*Problem requirements*: Set down all of the entries below word for word, with the pictures left out.

⟨

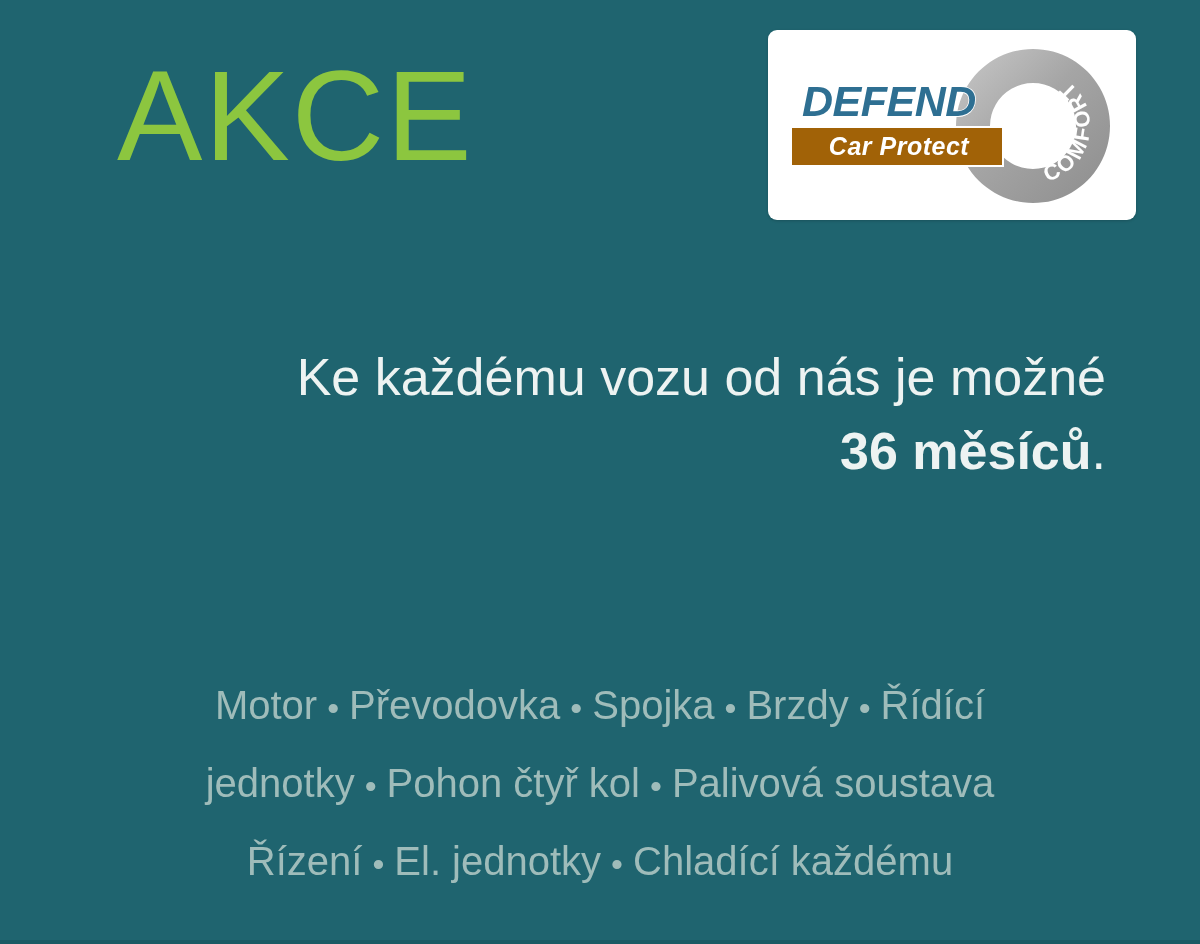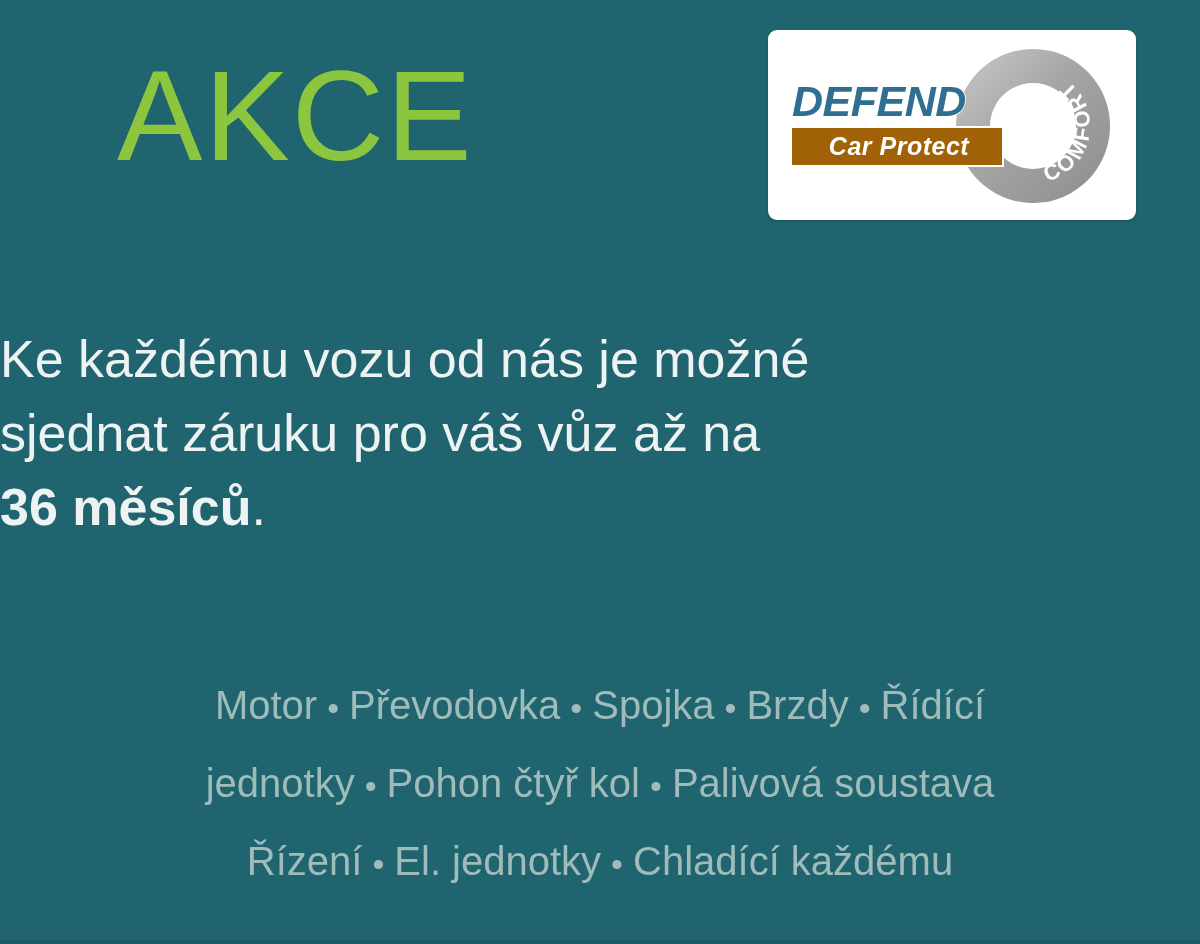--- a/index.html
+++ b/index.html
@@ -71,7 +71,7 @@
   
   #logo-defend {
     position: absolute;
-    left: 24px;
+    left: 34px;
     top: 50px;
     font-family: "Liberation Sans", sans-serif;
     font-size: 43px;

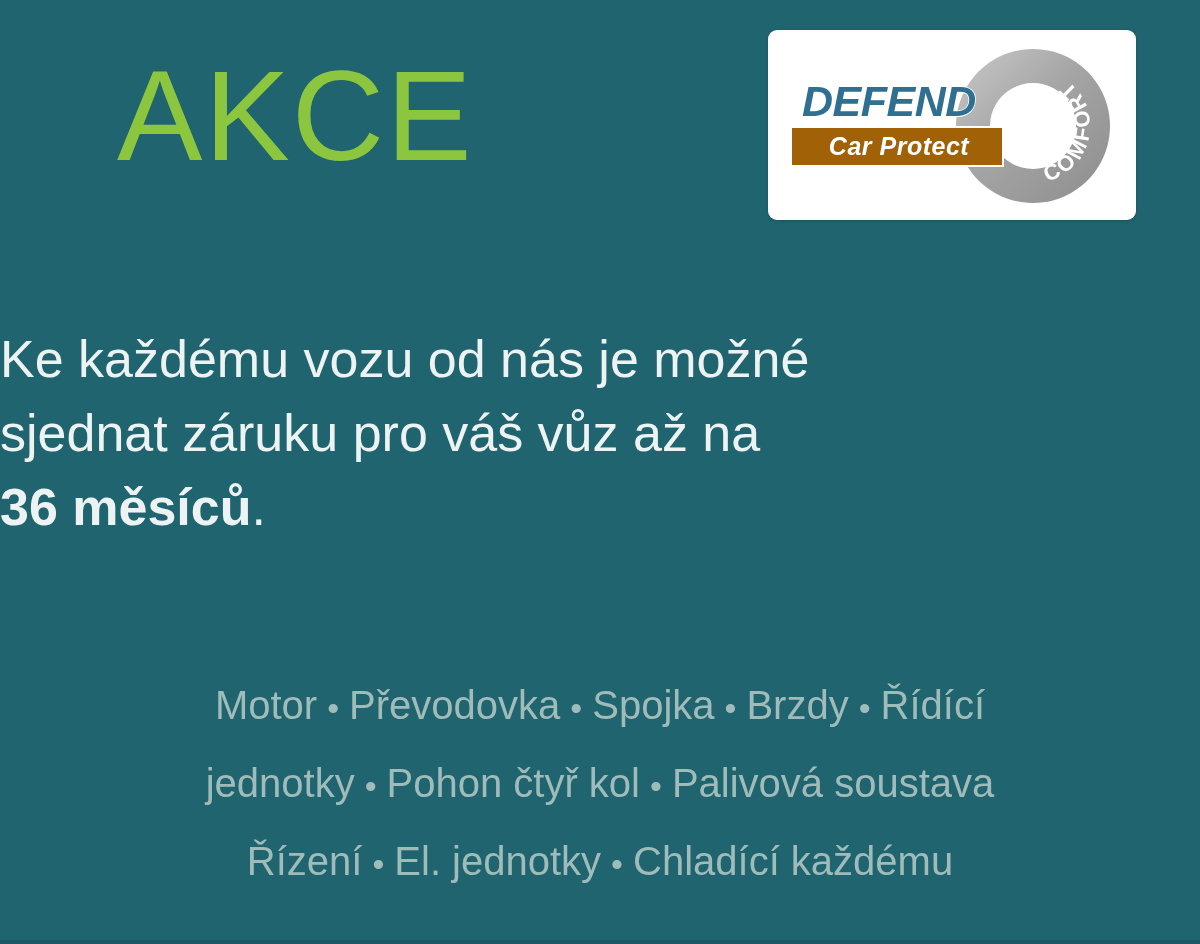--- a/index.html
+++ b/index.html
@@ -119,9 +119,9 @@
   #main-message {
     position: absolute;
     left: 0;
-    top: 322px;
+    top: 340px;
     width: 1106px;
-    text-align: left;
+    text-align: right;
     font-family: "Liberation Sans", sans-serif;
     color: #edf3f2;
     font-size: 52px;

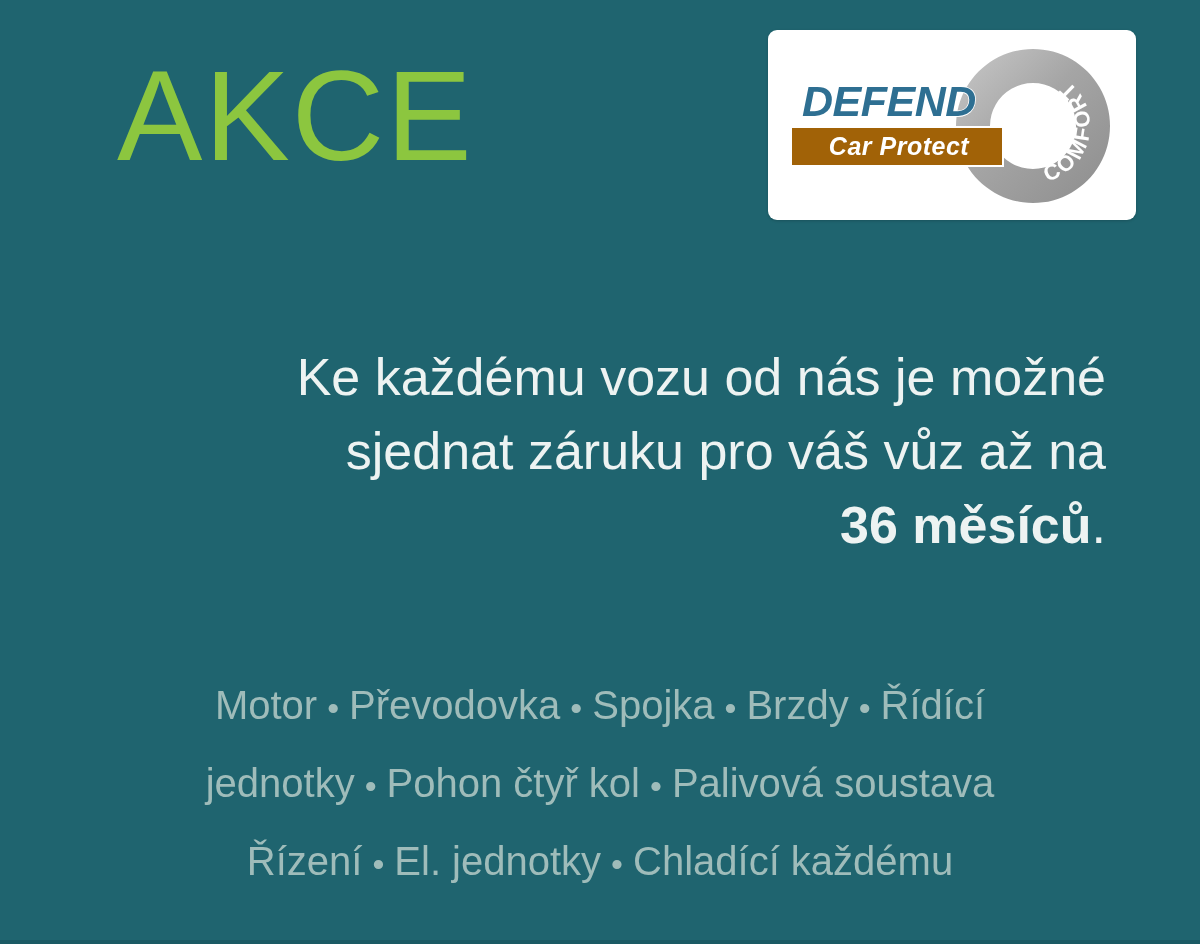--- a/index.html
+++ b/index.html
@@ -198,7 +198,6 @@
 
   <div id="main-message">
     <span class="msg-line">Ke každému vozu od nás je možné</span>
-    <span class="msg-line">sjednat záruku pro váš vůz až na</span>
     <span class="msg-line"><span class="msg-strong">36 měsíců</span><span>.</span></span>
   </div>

⟩

*Result for this task*:
--- a/index.html
+++ b/index.html
@@ -71,7 +71,7 @@
   
   #logo-defend {
     position: absolute;
-    left: 24px;
+    left: 34px;
     top: 50px;
     font-family: "Liberation Sans", sans-serif;
     font-size: 43px;

--- a/index.html
+++ b/index.html
@@ -119,9 +119,9 @@
   #main-message {
     position: absolute;
     left: 0;
-    top: 322px;
+    top: 340px;
     width: 1106px;
-    text-align: left;
+    text-align: right;
     font-family: "Liberation Sans", sans-serif;
     color: #edf3f2;
     font-size: 52px;

--- a/index.html
+++ b/index.html
@@ -198,7 +198,6 @@
 
   <div id="main-message">
     <span class="msg-line">Ke každému vozu od nás je možné</span>
-    <span class="msg-line">sjednat záruku pro váš vůz až na</span>
     <span class="msg-line"><span class="msg-strong">36 měsíců</span><span>.</span></span>
   </div>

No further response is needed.